Pocas veces nos paramos a pensar lo mucho que debemos agradecer la cultura que nos ha llegado de los primeros pueblos civilizados. De unos aprendimos a sobrevivir de la madre naturaleza, de otros a leer y escribir, y en nuestro caso, de la antigua Roma tenemos un conjunto de normas por las que debe regirse la humanidad y que, con el nombre de Derecho Romano, impregnan buena parte de nuestro ordenamiento jurídico.

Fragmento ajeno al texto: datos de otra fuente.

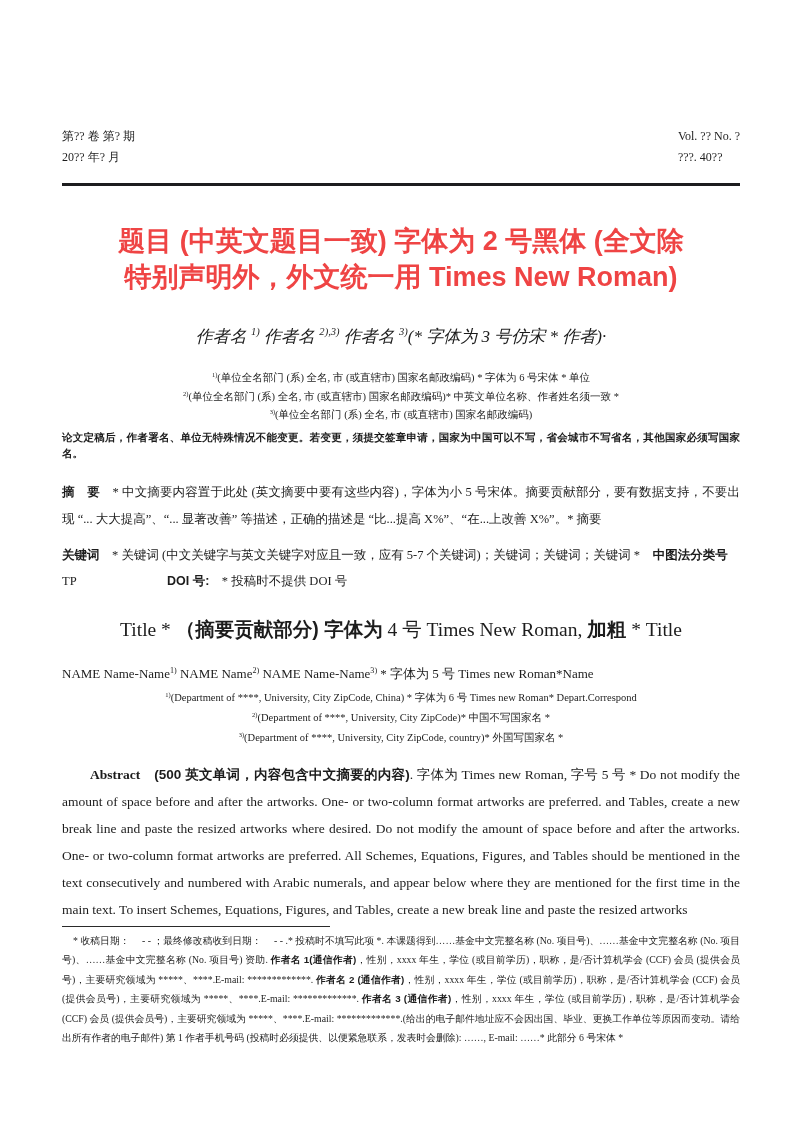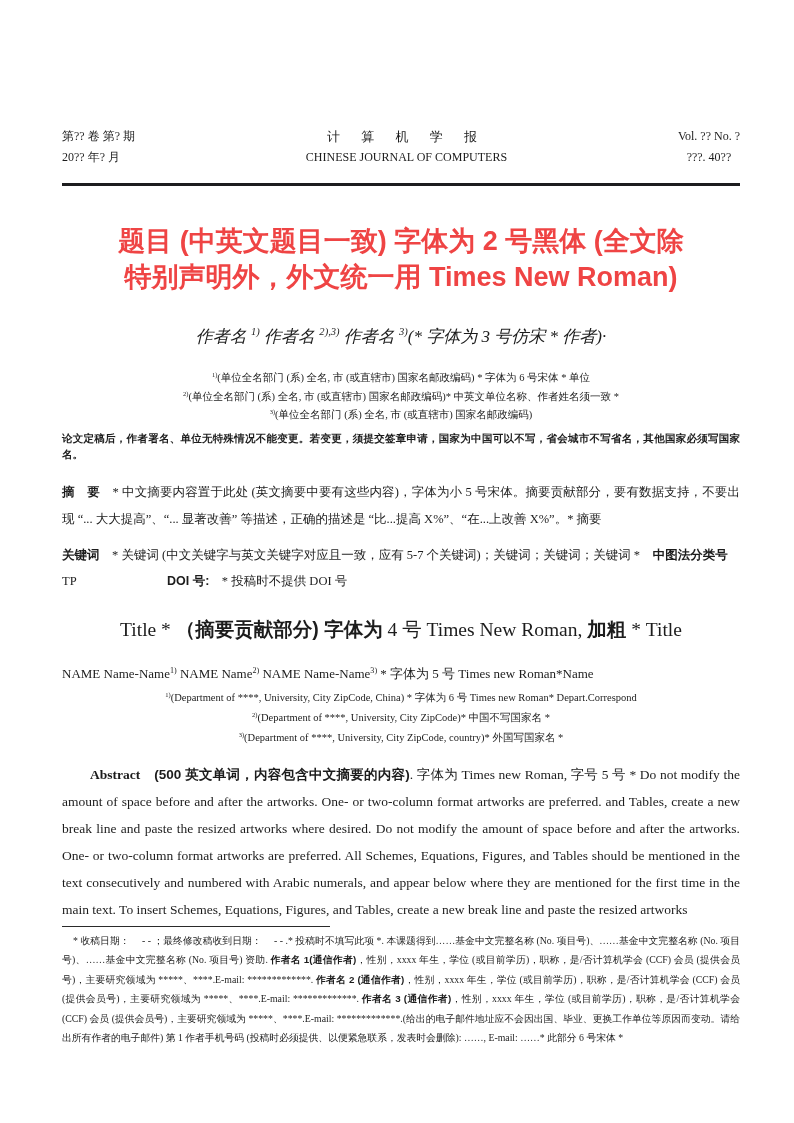"计 算 机 学 报" div.col-center { html: <div> <div>计 算 机 学 报</div> <div>CHINESE JOURNAL OF COMPUTERS</div> </div> -> none }
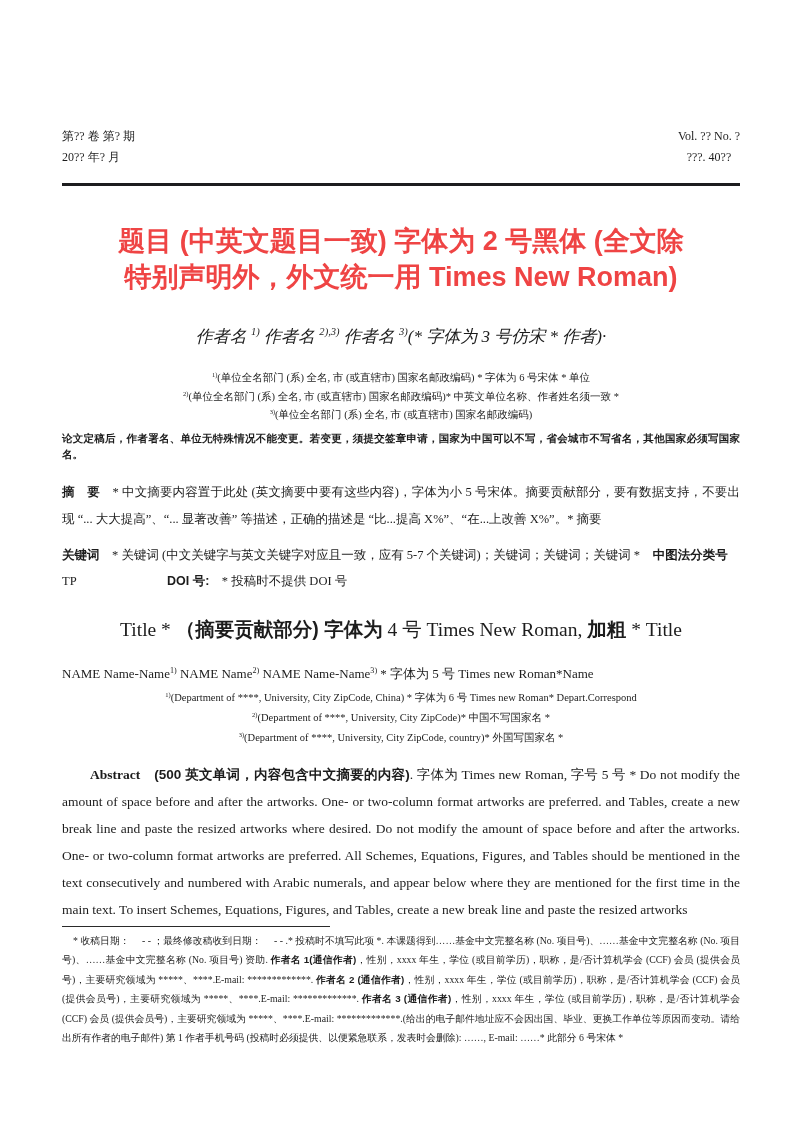"Vol. ?? No. ?" .header .col-right { text-align: center -> left }
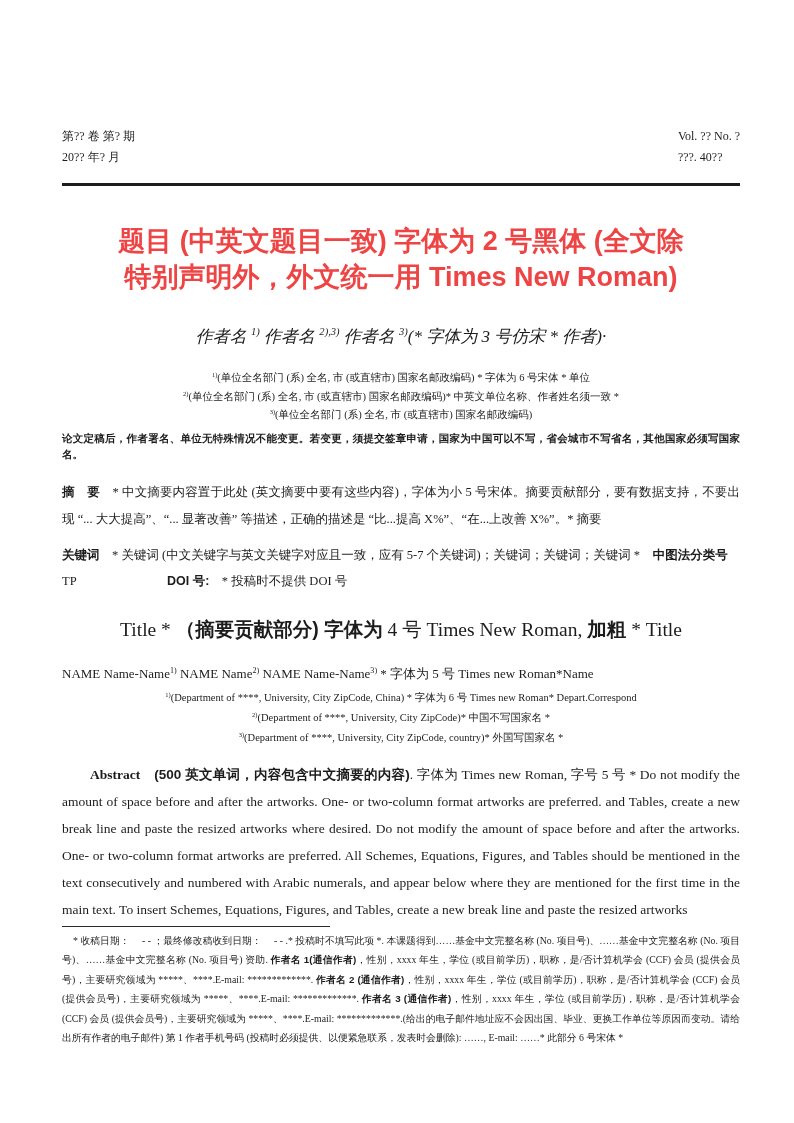"论文定稿后，作者署名、单位无特殊情况不能变更。若变更，须提交签章申请，国家为中国" .note-bold { font-family: Liberation Sans, sans-serif -> Liberation Mono, monospace }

De aquella época data la famosa frase pronunciada por Julio César, y retocada por Cicerón: “La mujer del César no sólo debe ser honesta, también debe parecerlo”. Nuestro Julio César se llama Pedro Sánchez y su esposa, Pompeya, es Begoña Gómez. Estoy convencido de que, de no haber perdurado la esencia del derecho romano, más de un español seguiría pensado lo mismo que César. Es de sentido común porque lo dicta la propia naturaleza y la razón. Con independencia del partido a que se pertenezca, las personas que viven de la política deben ser muy escrupulosas a la hora de cumplir con las normas que dicta la ética y las buenas costumbres, y velar al máximo por la buena conducta de todos los miembros de la familia.
El acceso a la función pública debe regirse por principios tan lógicos como el interés general, la moral y la integridad. Cuando se pasa por encima de todas esas formalidades y aprovechándose del cargo se da preferencia a los familiares o amigos para que ocupen cargos oficiales o accedan a dádivas y favores, ese método tiene un nombre: nepotismo.
En boca de todos está la investigación seguida contra la esposa y el hermano de Pedro Sánchez. El tema es lo suficientemente escabroso como para que un profano en leyes, como yo, pretenda juzgar lo que aún no ha hecho la justicia. Sin embargo, como cualquier español de a pie, leo y escucho lo que se comenta a la vez que compruebo la diferente forma de interpretar los hechos, según se pertenezca al partido de Sánchez, o no. Ya es sintomático el interés que demuestra el aparato del nuevo progresismo para conseguir que el juez que ha abierto las diligencias deje de hacerlo por creer que está prevaricando. Son palabras muy fuertes para un sistema jurídico que se supone garantista e independiente y, antes de expresarlas, cualquier ciudadano, y mucho más si es político, debe estar completamente seguro de lo que pregona. No sería el primer juez acusado de parcialidad que resultó ser inocente, después de haberle causado un daño irreparable.
Cuando un juez que está cumpliendo con su deber de forma escrupulosamente imparcial, observa cómo los políticos quieren presionarle para que incline la balanza en favor, o en contra, del investigado de turno, según sea simpatizante o adversario, puedo imaginarme su estado de ánimo. Los velados ataques que sufre la independencia de la Justicia cuando aparece el político vasallo del desafuero, son muy poco edificantes y dejan a las claras su escaso talante democrático.
Nuestra Constitución y las diferentes leyes que regulan los enjuiciamientos señalan claramente el procedimiento a seguir. Hasta los más lerdos en Derecho sabemos lo que significa ser investigado, ser juzgado y ser condenado o absuelto. También, que todo acusado es presuntamente inocente mientras no haya sido declarado culpable. Basta ver la TV para ponerse al día.
Ahora bien, es muy posible que ese escaso conocimiento nos lleve a dar por sentada alguna improcedencia. Quiero suponer que los que dictaron las leyes buscaron la forma de dotar al acusado de todas las garantías necesarias para su justa defensa. De ahí, supongo, viene la necesidad de un perito en leyes para que defienda sus intereses. Me parece muy bien aquello de “In dubio, pro reo”; lo mismo que sucede con la potestad que tienen los testigos de no contestar a las preguntas que puedan perjudicar al acusado cuando sea familiar en primer grado. Todo eso está muy bien y, curiosamente, es lo primero que aprende la parte del acusado cuando este resulta ser verdadero culpable.
Abusando de ese desconocimiento, tendrán que disculparme si no alcanzo a comprender por qué se niega a responder al juez un testigo, familiar en primer grado del acusado, si está absolutamente seguro de que es inocente. Estando seguro de esa inocencia ¿No sería más lógico aportar al juez todas las circunstancias que puedan aclarar el caso de forma inexorable? Con la callada por respuesta, se da pie a pensar que “El que calla otorga”. Aunque sólo fuera por dar ejemplo, la ética y hasta la estética, obligan a esperar mucho más de un presidente que tiene la palabrería suficiente cuando se trata de zaherir a quien le lleva la contraria. Cuando se echa de menos el buen gusto y el saber estar, es porque algo huele a podrido.